A Western diplomatic source told Syria Direct on Sunday that while they were “not sure” exactly which group was responsible for the ongoing road closure, “a lot” of Syrian checkpoints manned by pro-government forces and Hezbollah fighters are present in the desert immediately surrounding the US-backed rebels’ al-Tanf zone in which Rukban is located.
Camp residents and shopkeepers who spoke to Syria Direct last week blamed pro-government forces stationed outside zone for the closure.
The exact timing and reason behind the ongoing road cutoff remains unclear, though a source with knowledge of the situation said pro-government forces were likely enforcing the closure to “put pressure” on international powers with a stake in the al-Tanf zone. The source requested anonymity as they were not authorized to speak to the press.
The ongoing closure has left residents questioning how much longer they can endure living conditions in Rukban. Ahmad Zgheira, a member of Rukban’s local council, described the situation on Sunday as a “siege.”
For weeks, there has been growing talk of potential evacuations from Rukban to either government-held or rebel-held territory elsewhere in Syria, although no evacuations have taken place until now.

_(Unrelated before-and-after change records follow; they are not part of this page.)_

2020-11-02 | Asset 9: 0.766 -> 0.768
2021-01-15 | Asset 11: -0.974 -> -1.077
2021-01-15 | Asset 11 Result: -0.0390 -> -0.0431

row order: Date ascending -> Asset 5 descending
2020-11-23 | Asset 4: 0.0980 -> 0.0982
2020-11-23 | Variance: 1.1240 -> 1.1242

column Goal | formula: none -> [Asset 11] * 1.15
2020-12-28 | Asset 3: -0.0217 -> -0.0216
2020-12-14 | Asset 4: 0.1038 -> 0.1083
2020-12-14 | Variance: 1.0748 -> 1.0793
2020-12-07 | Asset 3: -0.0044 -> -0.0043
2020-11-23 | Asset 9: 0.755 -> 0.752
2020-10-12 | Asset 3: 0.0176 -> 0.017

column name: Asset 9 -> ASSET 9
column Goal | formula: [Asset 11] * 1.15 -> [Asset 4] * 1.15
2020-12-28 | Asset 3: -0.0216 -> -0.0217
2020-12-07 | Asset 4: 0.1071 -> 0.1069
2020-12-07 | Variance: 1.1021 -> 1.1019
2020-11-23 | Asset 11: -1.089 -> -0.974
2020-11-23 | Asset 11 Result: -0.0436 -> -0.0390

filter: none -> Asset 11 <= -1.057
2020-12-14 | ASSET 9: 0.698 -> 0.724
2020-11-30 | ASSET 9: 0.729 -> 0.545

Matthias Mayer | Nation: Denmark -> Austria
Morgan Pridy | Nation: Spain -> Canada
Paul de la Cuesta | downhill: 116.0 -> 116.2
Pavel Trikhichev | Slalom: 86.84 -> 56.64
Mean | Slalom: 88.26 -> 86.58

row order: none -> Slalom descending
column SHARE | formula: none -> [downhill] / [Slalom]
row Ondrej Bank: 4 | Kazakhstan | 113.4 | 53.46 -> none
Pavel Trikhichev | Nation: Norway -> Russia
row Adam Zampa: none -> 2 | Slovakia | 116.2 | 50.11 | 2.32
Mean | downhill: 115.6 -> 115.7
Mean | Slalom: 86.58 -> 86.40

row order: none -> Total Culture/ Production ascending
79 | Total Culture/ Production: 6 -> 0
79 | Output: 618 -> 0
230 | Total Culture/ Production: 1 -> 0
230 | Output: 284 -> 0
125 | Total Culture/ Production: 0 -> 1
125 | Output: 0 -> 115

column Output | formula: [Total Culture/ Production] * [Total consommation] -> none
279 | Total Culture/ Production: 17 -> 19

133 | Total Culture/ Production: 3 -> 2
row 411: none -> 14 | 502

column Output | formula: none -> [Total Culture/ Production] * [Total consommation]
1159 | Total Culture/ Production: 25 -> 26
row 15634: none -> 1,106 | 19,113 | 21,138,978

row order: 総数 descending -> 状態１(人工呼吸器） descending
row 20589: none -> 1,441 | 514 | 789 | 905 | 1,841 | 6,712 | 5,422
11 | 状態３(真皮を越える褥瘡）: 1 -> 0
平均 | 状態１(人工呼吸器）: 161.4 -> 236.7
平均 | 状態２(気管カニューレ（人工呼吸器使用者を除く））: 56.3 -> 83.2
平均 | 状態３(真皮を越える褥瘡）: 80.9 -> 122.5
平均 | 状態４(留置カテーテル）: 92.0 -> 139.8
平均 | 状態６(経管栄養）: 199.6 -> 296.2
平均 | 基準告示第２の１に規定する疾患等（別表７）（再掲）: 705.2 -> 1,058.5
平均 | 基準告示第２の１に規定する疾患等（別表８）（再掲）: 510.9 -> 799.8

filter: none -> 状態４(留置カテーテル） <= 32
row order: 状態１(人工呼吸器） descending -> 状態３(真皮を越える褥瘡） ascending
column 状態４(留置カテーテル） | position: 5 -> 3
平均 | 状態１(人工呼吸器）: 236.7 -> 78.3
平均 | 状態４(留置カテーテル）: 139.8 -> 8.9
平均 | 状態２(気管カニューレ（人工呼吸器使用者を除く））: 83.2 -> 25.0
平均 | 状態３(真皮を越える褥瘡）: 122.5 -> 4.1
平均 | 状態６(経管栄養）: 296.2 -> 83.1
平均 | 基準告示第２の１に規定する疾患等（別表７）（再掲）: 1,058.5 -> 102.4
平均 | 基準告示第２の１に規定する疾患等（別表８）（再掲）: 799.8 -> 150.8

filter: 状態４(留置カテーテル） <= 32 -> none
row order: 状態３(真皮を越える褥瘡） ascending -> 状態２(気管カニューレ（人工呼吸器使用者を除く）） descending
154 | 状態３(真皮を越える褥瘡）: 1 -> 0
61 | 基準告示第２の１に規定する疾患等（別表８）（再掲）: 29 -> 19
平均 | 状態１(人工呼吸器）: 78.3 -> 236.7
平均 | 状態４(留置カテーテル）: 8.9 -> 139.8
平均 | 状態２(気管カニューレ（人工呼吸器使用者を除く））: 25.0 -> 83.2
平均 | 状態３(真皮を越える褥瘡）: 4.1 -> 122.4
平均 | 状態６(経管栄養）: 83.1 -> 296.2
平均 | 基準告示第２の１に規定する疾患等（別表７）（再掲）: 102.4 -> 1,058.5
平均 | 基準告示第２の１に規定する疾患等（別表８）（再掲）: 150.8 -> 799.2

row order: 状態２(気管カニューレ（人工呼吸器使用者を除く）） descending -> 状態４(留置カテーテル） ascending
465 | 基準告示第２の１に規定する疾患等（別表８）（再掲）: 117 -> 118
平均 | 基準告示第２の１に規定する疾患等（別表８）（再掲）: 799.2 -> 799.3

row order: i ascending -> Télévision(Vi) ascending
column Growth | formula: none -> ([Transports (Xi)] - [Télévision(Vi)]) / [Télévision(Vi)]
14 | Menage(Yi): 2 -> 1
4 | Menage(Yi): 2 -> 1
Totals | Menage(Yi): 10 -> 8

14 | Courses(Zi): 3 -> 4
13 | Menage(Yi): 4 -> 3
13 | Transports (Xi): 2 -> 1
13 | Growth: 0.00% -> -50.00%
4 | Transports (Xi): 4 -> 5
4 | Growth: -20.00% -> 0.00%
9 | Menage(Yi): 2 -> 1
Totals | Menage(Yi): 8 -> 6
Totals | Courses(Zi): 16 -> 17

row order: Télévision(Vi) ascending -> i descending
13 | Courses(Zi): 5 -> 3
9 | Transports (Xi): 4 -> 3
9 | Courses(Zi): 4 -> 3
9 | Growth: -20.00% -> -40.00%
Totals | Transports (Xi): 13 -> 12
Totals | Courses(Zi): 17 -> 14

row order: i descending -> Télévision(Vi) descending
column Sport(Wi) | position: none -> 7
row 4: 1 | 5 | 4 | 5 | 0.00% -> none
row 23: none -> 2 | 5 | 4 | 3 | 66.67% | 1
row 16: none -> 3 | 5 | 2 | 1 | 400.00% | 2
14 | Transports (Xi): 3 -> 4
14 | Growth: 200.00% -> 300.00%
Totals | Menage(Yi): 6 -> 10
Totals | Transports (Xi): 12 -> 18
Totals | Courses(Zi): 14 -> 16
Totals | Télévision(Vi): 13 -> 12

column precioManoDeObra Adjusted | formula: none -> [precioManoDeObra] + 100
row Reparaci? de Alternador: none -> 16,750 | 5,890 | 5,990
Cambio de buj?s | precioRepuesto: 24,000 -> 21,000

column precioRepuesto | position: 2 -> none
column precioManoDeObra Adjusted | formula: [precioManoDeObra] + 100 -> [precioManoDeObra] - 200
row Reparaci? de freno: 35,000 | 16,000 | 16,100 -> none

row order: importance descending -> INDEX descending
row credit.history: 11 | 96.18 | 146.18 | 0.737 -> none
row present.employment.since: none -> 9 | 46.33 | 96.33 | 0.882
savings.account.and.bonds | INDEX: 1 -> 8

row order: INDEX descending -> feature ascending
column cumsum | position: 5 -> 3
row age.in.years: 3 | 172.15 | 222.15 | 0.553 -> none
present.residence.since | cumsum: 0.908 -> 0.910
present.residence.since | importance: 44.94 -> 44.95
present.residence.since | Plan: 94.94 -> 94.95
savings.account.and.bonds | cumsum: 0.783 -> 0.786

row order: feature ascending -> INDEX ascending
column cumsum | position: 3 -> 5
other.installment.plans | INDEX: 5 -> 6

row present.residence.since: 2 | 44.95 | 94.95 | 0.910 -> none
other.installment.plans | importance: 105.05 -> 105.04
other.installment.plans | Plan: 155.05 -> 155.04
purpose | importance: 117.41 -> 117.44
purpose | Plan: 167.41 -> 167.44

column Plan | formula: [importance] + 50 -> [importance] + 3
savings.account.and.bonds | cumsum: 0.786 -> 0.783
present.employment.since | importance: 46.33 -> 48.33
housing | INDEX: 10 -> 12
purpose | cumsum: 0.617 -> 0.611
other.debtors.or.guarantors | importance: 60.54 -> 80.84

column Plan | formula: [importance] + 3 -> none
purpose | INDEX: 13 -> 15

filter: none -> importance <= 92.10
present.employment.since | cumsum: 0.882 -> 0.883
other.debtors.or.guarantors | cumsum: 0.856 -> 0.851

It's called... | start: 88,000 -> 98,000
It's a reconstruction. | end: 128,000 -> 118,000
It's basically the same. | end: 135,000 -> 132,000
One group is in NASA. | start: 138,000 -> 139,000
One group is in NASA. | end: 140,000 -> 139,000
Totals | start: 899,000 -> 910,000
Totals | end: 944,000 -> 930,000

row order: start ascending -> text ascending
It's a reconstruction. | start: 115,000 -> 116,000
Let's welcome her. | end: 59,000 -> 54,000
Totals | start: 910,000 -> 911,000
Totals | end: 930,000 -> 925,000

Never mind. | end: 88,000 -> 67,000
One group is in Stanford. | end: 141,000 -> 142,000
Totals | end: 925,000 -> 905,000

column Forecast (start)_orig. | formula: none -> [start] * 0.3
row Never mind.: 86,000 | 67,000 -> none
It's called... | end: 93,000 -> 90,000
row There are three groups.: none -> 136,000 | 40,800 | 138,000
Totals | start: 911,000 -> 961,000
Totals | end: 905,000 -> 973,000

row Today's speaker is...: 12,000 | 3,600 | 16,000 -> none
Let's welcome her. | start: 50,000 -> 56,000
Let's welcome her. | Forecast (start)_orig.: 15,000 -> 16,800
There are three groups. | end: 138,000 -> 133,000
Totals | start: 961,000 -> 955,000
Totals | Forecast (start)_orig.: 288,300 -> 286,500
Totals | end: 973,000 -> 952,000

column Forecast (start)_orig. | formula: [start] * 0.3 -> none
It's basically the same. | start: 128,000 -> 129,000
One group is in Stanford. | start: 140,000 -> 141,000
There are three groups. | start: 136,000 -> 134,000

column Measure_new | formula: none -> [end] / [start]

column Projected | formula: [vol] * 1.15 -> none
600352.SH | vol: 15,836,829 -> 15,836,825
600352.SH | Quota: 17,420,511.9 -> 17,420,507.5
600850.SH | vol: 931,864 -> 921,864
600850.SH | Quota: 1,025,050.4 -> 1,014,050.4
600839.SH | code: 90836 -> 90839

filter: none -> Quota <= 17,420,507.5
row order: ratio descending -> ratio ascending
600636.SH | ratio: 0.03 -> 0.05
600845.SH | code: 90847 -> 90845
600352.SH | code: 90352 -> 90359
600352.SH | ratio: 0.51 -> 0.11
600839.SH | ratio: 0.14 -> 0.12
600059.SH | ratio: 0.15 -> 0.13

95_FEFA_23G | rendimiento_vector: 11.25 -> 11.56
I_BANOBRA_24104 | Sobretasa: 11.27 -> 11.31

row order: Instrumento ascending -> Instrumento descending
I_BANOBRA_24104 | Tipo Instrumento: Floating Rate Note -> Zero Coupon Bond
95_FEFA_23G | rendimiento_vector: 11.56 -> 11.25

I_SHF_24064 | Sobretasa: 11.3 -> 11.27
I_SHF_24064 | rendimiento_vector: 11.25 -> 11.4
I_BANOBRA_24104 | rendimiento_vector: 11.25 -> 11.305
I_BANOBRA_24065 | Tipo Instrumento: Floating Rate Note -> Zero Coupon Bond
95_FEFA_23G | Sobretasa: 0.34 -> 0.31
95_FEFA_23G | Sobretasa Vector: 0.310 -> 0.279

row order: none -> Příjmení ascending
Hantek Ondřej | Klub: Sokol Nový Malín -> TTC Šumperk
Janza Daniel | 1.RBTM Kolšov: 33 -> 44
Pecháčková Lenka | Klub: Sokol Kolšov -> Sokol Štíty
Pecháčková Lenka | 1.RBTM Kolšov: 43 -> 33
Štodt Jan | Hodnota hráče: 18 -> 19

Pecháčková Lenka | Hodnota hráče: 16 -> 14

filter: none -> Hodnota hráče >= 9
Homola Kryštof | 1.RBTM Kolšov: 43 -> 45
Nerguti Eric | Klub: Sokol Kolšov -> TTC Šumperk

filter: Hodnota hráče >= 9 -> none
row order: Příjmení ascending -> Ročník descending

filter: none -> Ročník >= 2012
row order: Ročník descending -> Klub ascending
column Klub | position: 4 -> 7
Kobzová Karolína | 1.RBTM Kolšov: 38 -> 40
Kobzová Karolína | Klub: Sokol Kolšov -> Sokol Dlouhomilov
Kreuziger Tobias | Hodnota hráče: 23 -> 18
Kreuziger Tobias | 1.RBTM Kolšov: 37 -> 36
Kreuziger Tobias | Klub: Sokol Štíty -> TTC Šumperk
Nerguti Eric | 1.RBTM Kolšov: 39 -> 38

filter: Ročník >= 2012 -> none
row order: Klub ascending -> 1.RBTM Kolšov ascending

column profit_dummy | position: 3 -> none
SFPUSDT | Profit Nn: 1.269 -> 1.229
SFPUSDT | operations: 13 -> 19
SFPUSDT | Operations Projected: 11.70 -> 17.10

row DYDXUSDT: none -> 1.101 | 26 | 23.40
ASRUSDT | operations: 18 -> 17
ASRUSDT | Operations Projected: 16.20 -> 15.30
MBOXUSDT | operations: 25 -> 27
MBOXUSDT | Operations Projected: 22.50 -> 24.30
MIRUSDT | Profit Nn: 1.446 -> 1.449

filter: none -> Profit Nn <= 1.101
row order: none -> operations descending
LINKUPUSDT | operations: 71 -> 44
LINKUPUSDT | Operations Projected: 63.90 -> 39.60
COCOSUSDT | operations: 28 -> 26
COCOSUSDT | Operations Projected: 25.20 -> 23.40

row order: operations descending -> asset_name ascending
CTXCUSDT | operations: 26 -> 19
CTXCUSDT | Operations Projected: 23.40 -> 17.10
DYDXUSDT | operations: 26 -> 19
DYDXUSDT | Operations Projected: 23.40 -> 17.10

Now-defunct rebel group Liwa Shuhada al-Qaryatayn announced in a statement last month it was preparing to evacuate its fighters, alongside civilians “who desired to do so,” to northern Syria. The convoy would include the “elderly, women and children,” the statement said, but did not specify a timeline for evacuations.
An official Jordanian source told Syria Direct on Sunday that Amman was “in discussions” with the Russian government over “de-establishment” of Rukban—an operation that, theoretically, would include providing safe passage for camp residents to return to their hometowns inside Syria. The source did not provide further details on a potential timeline for the proposed “de-establishment.”
Residents of Rukban, thousands of whom fled battles between Syrian pro-government forces and the Islamic State in eastern Syria’s Homs province in recent years, had scarce food and water supplies even before the road closure earlier this month.
Inside the “berm,” they live in makeshift tents and mud houses built by hand, while a lack of medical supplies mean diseases such as diarrhea and hepatitis are widespread.